Supplied data:

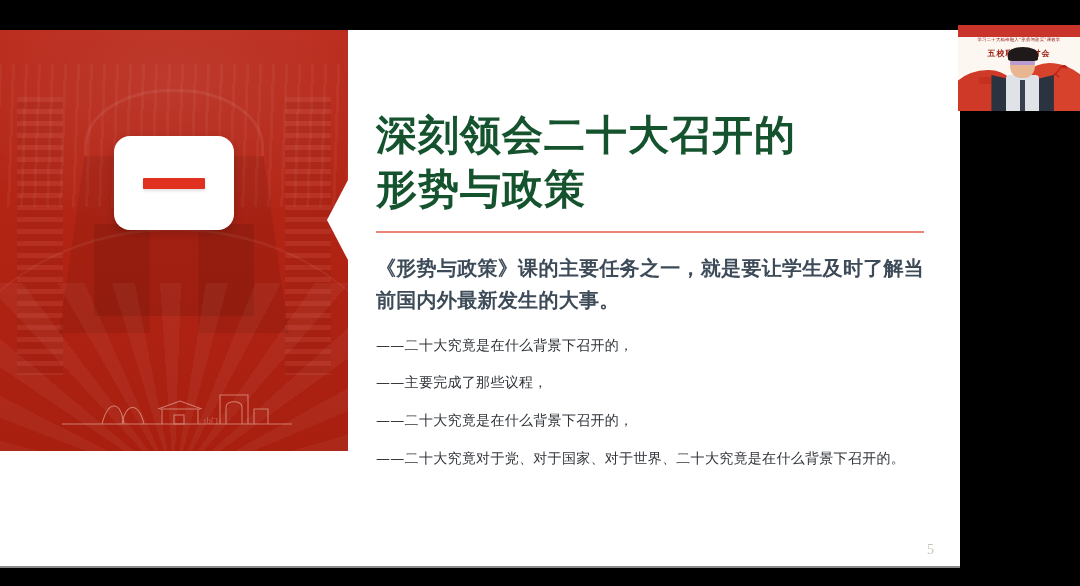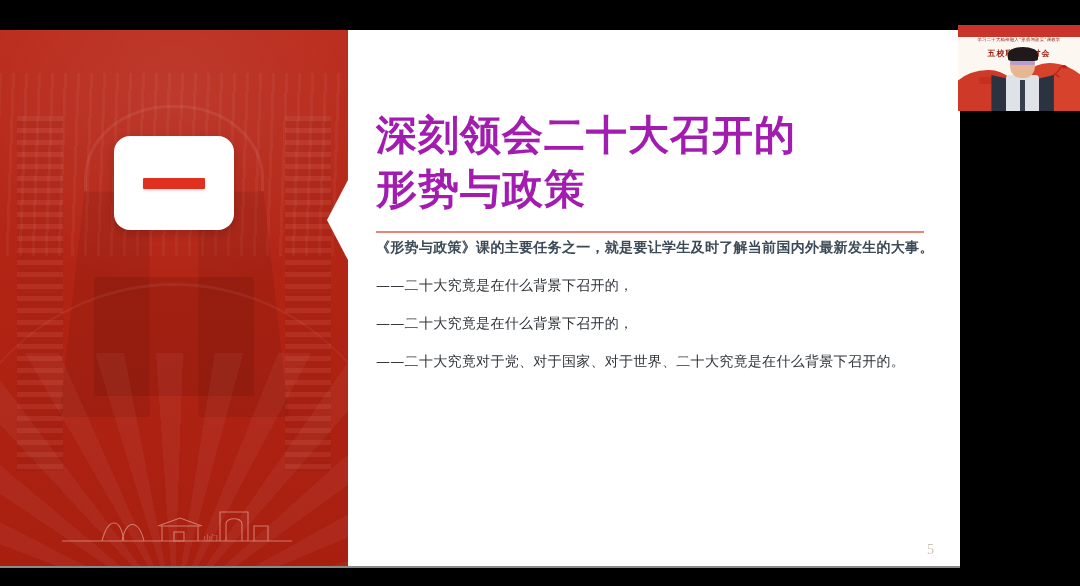--- a/index.html
+++ b/index.html
@@ -22,21 +22,21 @@
     width:960px; height:538px;
     background:#ffffff;
     overflow:hidden;
     border-bottom:2px solid #8a8a8a;
   }
 
   
   #left-panel {
     position:absolute;
     left:0; top:0;
-    width:348px; height:538px;
+    width:348px; height:421px;
     background:#15803d;
     overflow:hidden;
   }
   
   #left-panel .bg-wash {
     position:absolute; inset:0;
     background:
       radial-gradient(ellipse 120% 60% at 50% 12%, rgba(255,255,255,.085), rgba(255,255,255,0) 62%),
       linear-gradient(180deg, #b9291a 0%, #b22414 45%, #a81f10 100%);
   }
@@ -119,37 +119,37 @@
 
   
   #content {
     position:absolute;
     left:348px; top:0;
     width:612px; height:538px;
     background:#fff;
     padding:78px 28px 0 28px;
   }
   #title {
-    color:#a21caf;
+    color:#14532d;
     font-size:41px;
     line-height:1.32;
     font-weight:bold;
     letter-spacing:1px;
     font-family:"DejaVu Sans", "Liberation Sans", sans-serif;
   }
   #title-rule {
     margin-top:15px;
     width:548px; height:1.5px;
     background:#e98477;
   }
   #lead {
-    margin-top:4px;
+    margin-top:21px;
     width:560px;
     color:#3d4a58;
-    font-size:14px;
+    font-size:20px;
     line-height:1.62;
     font-weight:bold;
     font-family:Liberation Mono, monospace;
     letter-spacing:.3px;
   }
   .bullet {
     margin-top:15px;
     width:560px;
     color:#2f3338;
     font-size:14px;
@@ -284,20 +284,21 @@
       <div id="title">
         <div>深刻领会二十大召开的</div>
         <div>形势与政策</div>
       </div>
 
       <div id="title-rule"></div>
 
       <p id="lead">《形势与政策》课的主要任务之一，就是要让学生及时了解当前国内外最新发生的大事。</p>
 
       <p class="bullet">——二十大究竟是在什么背景下召开的，</p>
+      <p class="bullet">——主要完成了那些议程，</p>
       <p class="bullet">——二十大究竟是在什么背景下召开的，</p>
       <p class="bullet">——二十大究竟对于党、对于国家、对于世界、二十大究竟是在什么背景下召开的。</p>
 
       <div id="page-num">5</div>
     </div>
 
   </div>
 
   <div id="webcam">
     <div class="banner"></div>

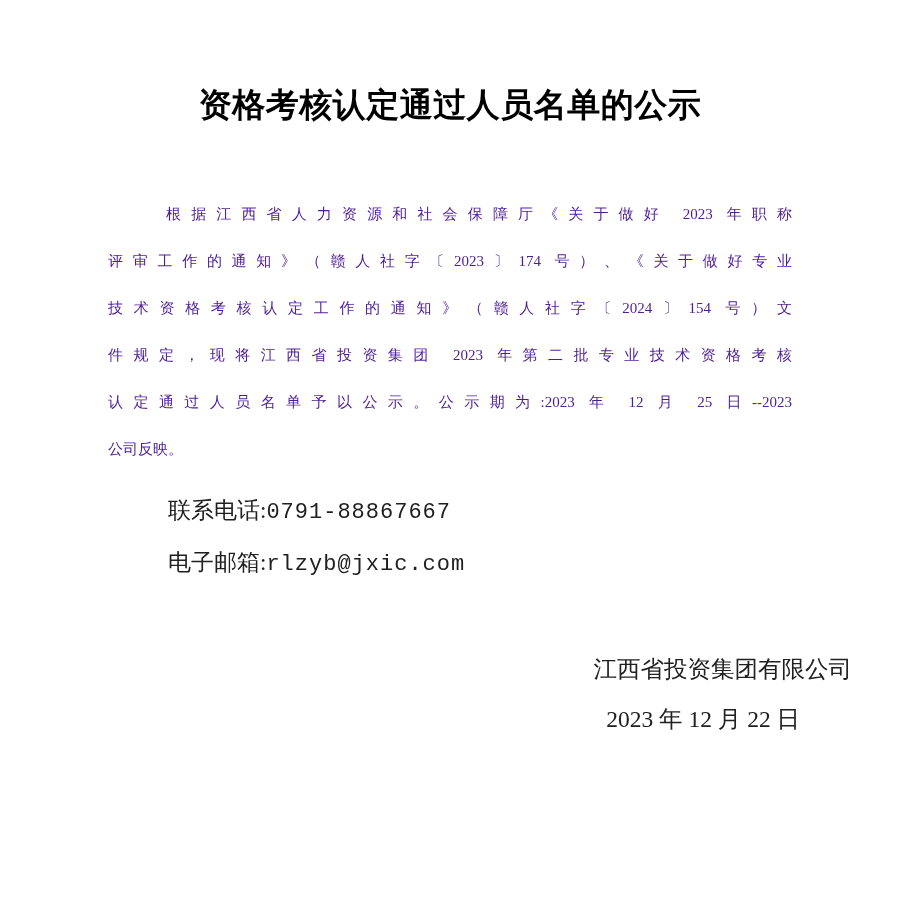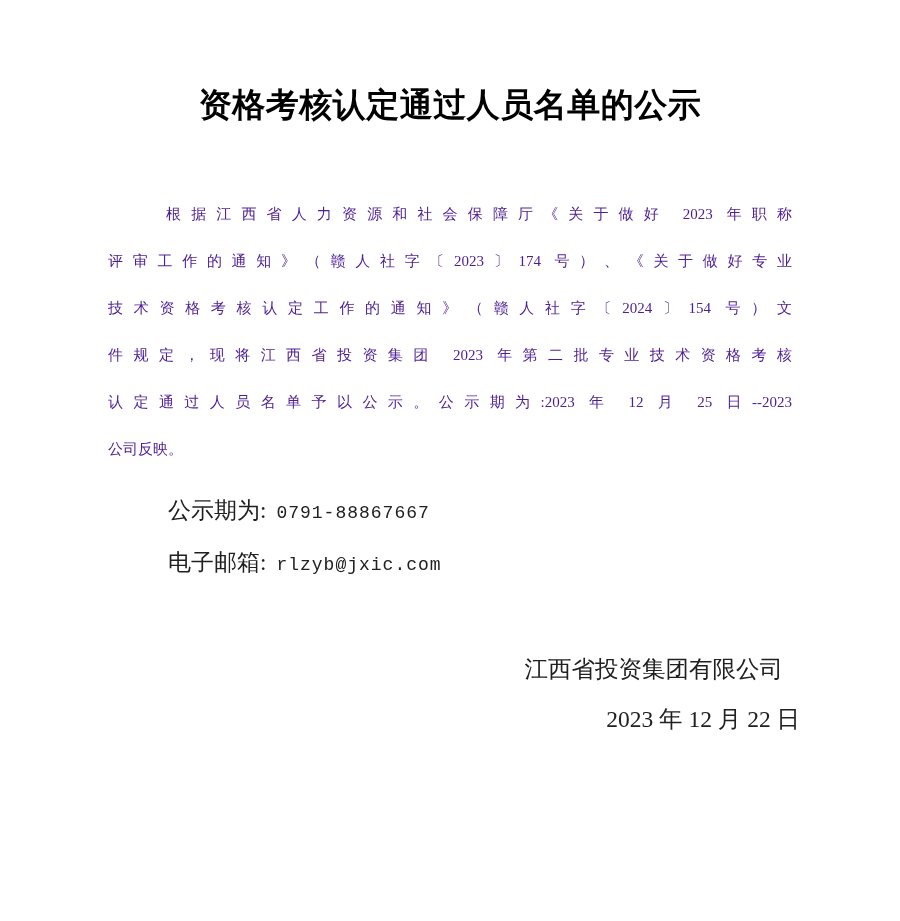--- a/index.html
+++ b/index.html
@@ -45,32 +45,31 @@
   .contacts {
     width: 684px;
     margin: 13px auto 0 auto;
     font-size: 23px;
     line-height: 50px;
     color: #202020;
   }
   .contact-line { padding-left: 60px; }
   .mono-value {
     font-family: "Liberation Mono", "DejaVu Sans Mono", monospace;
-    font-size: 18px;
+    font-size: 22px;
     letter-spacing: 1px;
-    margin-left: 10px;
   }
   .signature {
     margin-top: 54px;
     font-size: 23.5px;
     line-height: 50px;
     text-align: right;
     color: #202020;
   }
-  .sig-company { padding-right: 117px; }
+  .sig-company { padding-right: 48px; }
   .sig-date { padding-right: 100px; }
 </style>
 </head>
 <body>
 
 <div class="page">
 
   <div class="title-block">
     <div>资格考核认定通过人员名单的公示</div>
   </div>
@@ -79,21 +78,21 @@
     <div class="doc-line first-line">根据江西省人力资源和社会保障厅《关于做好 2023 年职称</div>
     <div class="doc-line">评审工作的通知》（赣人社字〔2023〕174 号）、《关于做好专业</div>
     <div class="doc-line">技术资格考核认定工作的通知》（赣人社字〔2024〕154 号）文</div>
     <div class="doc-line">件规定，现将江西省投资集团 2023 年第二批专业技术资格考核</div>
     <div class="doc-line">认定通过人员名单予以公示。公示期为:2023 年 12 月 25 日--2023</div>
     <div class="doc-line last-line">公司反映。</div>
   </div>
 
   <div class="contacts">
     <div class="contact-line">
-      <span>公示期为:</span><span class="mono-value">0791-88867667</span>
+      <span>联系电话:</span><span class="mono-value">0791-88867667</span>
     </div>
     <div class="contact-line">
       <span>电子邮箱:</span><span class="mono-value">rlzyb@jxic.com</span>
     </div>
   </div>
 
   <div class="signature">
     <div class="sig-company">江西省投资集团有限公司</div>
     <div class="sig-date">2023 年 12 月 22 日</div>
   </div>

Exercise instructions:
Copy out all the data above exactly, pictures excluded.

Answer for this exercise:
--- a/index.html
+++ b/index.html
@@ -22,21 +22,21 @@
     width:960px; height:538px;
     background:#ffffff;
     overflow:hidden;
     border-bottom:2px solid #8a8a8a;
   }
 
   
   #left-panel {
     position:absolute;
     left:0; top:0;
-    width:348px; height:538px;
+    width:348px; height:421px;
     background:#15803d;
     overflow:hidden;
   }
   
   #left-panel .bg-wash {
     position:absolute; inset:0;
     background:
       radial-gradient(ellipse 120% 60% at 50% 12%, rgba(255,255,255,.085), rgba(255,255,255,0) 62%),
       linear-gradient(180deg, #b9291a 0%, #b22414 45%, #a81f10 100%);
   }
@@ -119,37 +119,37 @@
 
   
   #content {
     position:absolute;
     left:348px; top:0;
     width:612px; height:538px;
     background:#fff;
     padding:78px 28px 0 28px;
   }
   #title {
-    color:#a21caf;
+    color:#14532d;
     font-size:41px;
     line-height:1.32;
     font-weight:bold;
     letter-spacing:1px;
     font-family:"DejaVu Sans", "Liberation Sans", sans-serif;
   }
   #title-rule {
     margin-top:15px;
     width:548px; height:1.5px;
     background:#e98477;
   }
   #lead {
-    margin-top:4px;
+    margin-top:21px;
     width:560px;
     color:#3d4a58;
-    font-size:14px;
+    font-size:20px;
     line-height:1.62;
     font-weight:bold;
     font-family:Liberation Mono, monospace;
     letter-spacing:.3px;
   }
   .bullet {
     margin-top:15px;
     width:560px;
     color:#2f3338;
     font-size:14px;
@@ -284,20 +284,21 @@
       <div id="title">
         <div>深刻领会二十大召开的</div>
         <div>形势与政策</div>
       </div>
 
       <div id="title-rule"></div>
 
       <p id="lead">《形势与政策》课的主要任务之一，就是要让学生及时了解当前国内外最新发生的大事。</p>
 
       <p class="bullet">——二十大究竟是在什么背景下召开的，</p>
+      <p class="bullet">——主要完成了那些议程，</p>
       <p class="bullet">——二十大究竟是在什么背景下召开的，</p>
       <p class="bullet">——二十大究竟对于党、对于国家、对于世界、二十大究竟是在什么背景下召开的。</p>
 
       <div id="page-num">5</div>
     </div>
 
   </div>
 
   <div id="webcam">
     <div class="banner"></div>

--- a/index.html
+++ b/index.html
@@ -45,32 +45,31 @@
   .contacts {
     width: 684px;
     margin: 13px auto 0 auto;
     font-size: 23px;
     line-height: 50px;
     color: #202020;
   }
   .contact-line { padding-left: 60px; }
   .mono-value {
     font-family: "Liberation Mono", "DejaVu Sans Mono", monospace;
-    font-size: 18px;
+    font-size: 22px;
     letter-spacing: 1px;
-    margin-left: 10px;
   }
   .signature {
     margin-top: 54px;
     font-size: 23.5px;
     line-height: 50px;
     text-align: right;
     color: #202020;
   }
-  .sig-company { padding-right: 117px; }
+  .sig-company { padding-right: 48px; }
   .sig-date { padding-right: 100px; }
 </style>
 </head>
 <body>
 
 <div class="page">
 
   <div class="title-block">
     <div>资格考核认定通过人员名单的公示</div>
   </div>
@@ -79,21 +78,21 @@
     <div class="doc-line first-line">根据江西省人力资源和社会保障厅《关于做好 2023 年职称</div>
     <div class="doc-line">评审工作的通知》（赣人社字〔2023〕174 号）、《关于做好专业</div>
     <div class="doc-line">技术资格考核认定工作的通知》（赣人社字〔2024〕154 号）文</div>
     <div class="doc-line">件规定，现将江西省投资集团 2023 年第二批专业技术资格考核</div>
     <div class="doc-line">认定通过人员名单予以公示。公示期为:2023 年 12 月 25 日--2023</div>
     <div class="doc-line last-line">公司反映。</div>
   </div>
 
   <div class="contacts">
     <div class="contact-line">
-      <span>公示期为:</span><span class="mono-value">0791-88867667</span>
+      <span>联系电话:</span><span class="mono-value">0791-88867667</span>
     </div>
     <div class="contact-line">
       <span>电子邮箱:</span><span class="mono-value">rlzyb@jxic.com</span>
     </div>
   </div>
 
   <div class="signature">
     <div class="sig-company">江西省投资集团有限公司</div>
     <div class="sig-date">2023 年 12 月 22 日</div>
   </div>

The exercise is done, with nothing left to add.